Аннотация: В сердце моем поселилась зима, и я стал искать дверь в лето. За ней оказался обжигающий холод. Эмиграции.
"В сердце моем поселилась зима,
И я стал искать дверь в лето".
Роберт Хайнлейн.
Долго вглядываюсь в новейшую историю России, трудно отделаться от ощущения тотального каннибализма. На одной из "прогрессивных" радиостанций середины девяностых я читала стихи о пришествии сатаны на русскую землю. Трудно было подобрать лучшую иллюстрацию стихам - рекламную паузу заполнили лозунгом "обогащайтесь", выплюнутым в лицо нищему народу.
Мы живем в стране, где зима - образ жизни, а попытка согреться за счет виртуозных гамм пальцами по горлу ближнего - способ выживания. "В сердце моем поселилась зима, и я стал искать дверь в лето". За ней оказался обжигающий холод. Эмиграции. Внешней и внутренней. Мы - эмигранты в собственной стране, насильно погружаемой в пошлость "на продажу". Мы убегаем в сокровенный мир, где нет кричащих всеми "диролами без сахара" улиц, а есть тихий шепот: "Оставьте нам наш двадцатый век романтики и иллюзий...". От многих эмигрантов я слышала одно и то же, дословно, после того, как год, занятый борьбой за выживание и вхождением в новую культуру, заканчивается: "А что я собственно здесь делаю?". При этом - без какой-либо попытки вернуться в леденящий холод русского выживания.
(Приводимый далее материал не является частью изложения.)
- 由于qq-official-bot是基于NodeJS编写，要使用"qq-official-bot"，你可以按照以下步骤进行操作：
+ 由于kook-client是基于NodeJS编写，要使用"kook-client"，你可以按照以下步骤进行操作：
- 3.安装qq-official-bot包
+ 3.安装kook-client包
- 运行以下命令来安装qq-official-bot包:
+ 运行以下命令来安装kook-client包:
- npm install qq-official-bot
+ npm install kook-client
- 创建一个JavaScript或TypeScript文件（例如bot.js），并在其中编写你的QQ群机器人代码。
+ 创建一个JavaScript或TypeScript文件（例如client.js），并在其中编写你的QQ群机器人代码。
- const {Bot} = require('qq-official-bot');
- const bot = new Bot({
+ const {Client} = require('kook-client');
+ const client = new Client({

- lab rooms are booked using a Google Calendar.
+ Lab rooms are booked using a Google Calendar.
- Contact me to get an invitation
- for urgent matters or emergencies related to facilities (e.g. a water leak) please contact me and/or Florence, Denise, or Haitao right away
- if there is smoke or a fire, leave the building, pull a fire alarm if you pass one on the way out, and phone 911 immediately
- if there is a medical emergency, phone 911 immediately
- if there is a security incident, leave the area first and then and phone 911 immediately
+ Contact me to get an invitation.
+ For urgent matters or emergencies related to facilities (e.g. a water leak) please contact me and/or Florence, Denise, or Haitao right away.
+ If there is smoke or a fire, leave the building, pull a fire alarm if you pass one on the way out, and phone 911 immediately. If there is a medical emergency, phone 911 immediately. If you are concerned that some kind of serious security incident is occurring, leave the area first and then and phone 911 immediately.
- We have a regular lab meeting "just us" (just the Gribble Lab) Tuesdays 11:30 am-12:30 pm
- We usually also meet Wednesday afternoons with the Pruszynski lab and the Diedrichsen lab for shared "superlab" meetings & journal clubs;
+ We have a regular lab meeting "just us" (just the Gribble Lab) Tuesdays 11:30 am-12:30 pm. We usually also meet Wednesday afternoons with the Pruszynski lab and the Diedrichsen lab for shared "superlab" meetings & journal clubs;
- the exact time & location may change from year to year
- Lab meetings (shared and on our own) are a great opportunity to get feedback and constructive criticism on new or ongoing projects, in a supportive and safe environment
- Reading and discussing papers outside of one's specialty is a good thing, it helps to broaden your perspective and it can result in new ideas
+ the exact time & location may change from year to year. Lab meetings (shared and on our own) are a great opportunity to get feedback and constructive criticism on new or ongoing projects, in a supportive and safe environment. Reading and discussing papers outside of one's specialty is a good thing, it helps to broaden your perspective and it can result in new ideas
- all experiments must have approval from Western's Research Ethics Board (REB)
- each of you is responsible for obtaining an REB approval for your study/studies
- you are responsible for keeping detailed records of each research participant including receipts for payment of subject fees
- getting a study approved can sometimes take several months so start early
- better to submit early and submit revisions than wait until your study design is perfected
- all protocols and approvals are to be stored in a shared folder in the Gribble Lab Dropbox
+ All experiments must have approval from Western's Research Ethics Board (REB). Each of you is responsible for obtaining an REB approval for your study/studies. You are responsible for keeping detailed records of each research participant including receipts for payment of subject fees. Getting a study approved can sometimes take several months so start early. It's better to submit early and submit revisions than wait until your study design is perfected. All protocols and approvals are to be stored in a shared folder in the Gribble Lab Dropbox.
Второе - они убеждали меня, а точнее - себя, что имеют право "не быть жертвой". Можно убежать от современной российской агрессии, но куда бежать от России? Они возвращаются в Москву, Питер, Тверь. И каждую ночь им снится их "Портоссия", как они называют Португалию, или турецкий берег. Почему? Раздвоение сознания. Мигрантов из Азии и Африки исчисляют сотнями тысяч. Русскую эмиграцию - волнами. Она неисчислима, и будто напоказ счастлива, как треснутая ваза, покрытая глазурью. "Раздвоение сознания треснувшей статуэтки" - я слышала эту самооценку от бывшего философа и "авторитета", от журналистов и программистов.
Я хотела написать сентиментальные стихи о вечных странниках России, но мои перья сгорали, осыпаясь углями. Планета прекрасна, но праздность пошла. Все эти ваши окраины Европы и турецкие берега - банановые республики. Самое лучшее - возращение домой. Если есть дом. Любой. Даже такой несчастливый, как наш.
Нет никакой Турции. Турки не в счет. Нет никакой Андалузии, Лижбоа и южной Франции, или Брайтон Бич, наконец. Есть банановость. Похожая как две капли воды на всех континентах земного шара: тенты, песок, или родная крымская галька на черти каком берегу. И ты отправляешься на Азоры, чтобы провести отпуск в палатке, тоскуя о пионерской юности - и варишь на костре мидии. И пишешь, что сейчас в Крыму плохо, а вот там, на Азорах, и есть настоящий Крым. Нет, не Крым! В твоем мираже "закордонного Крыма" все слишком зализано, вычищено, припудрено, пошло. И нет пьянящего воздуха боли, близости неба, блаженства и нищеты, ведущей к мысли о непреходящих ценностях. Всего, что зовется Россией. Ты не хотел быть жертвой русских жерновов? Но, сбежав в бабановость, кем ты стал? Кем? Мишелем? Турция. Как и все разновидности бабановых побережий - небогатый ассортимент - диковинными бабочками над праздно балдеющей публикой - радужные миражи парашютов, с живой начинкой крохотных человечков. "Камо грядеши, хомо паразитикус?"...
Пять дней под "что вам угодно?". Разносящееся эхом над курортным сачкодромом.
-Что вам угодно?
- Маленький терракт вот в этом магазине...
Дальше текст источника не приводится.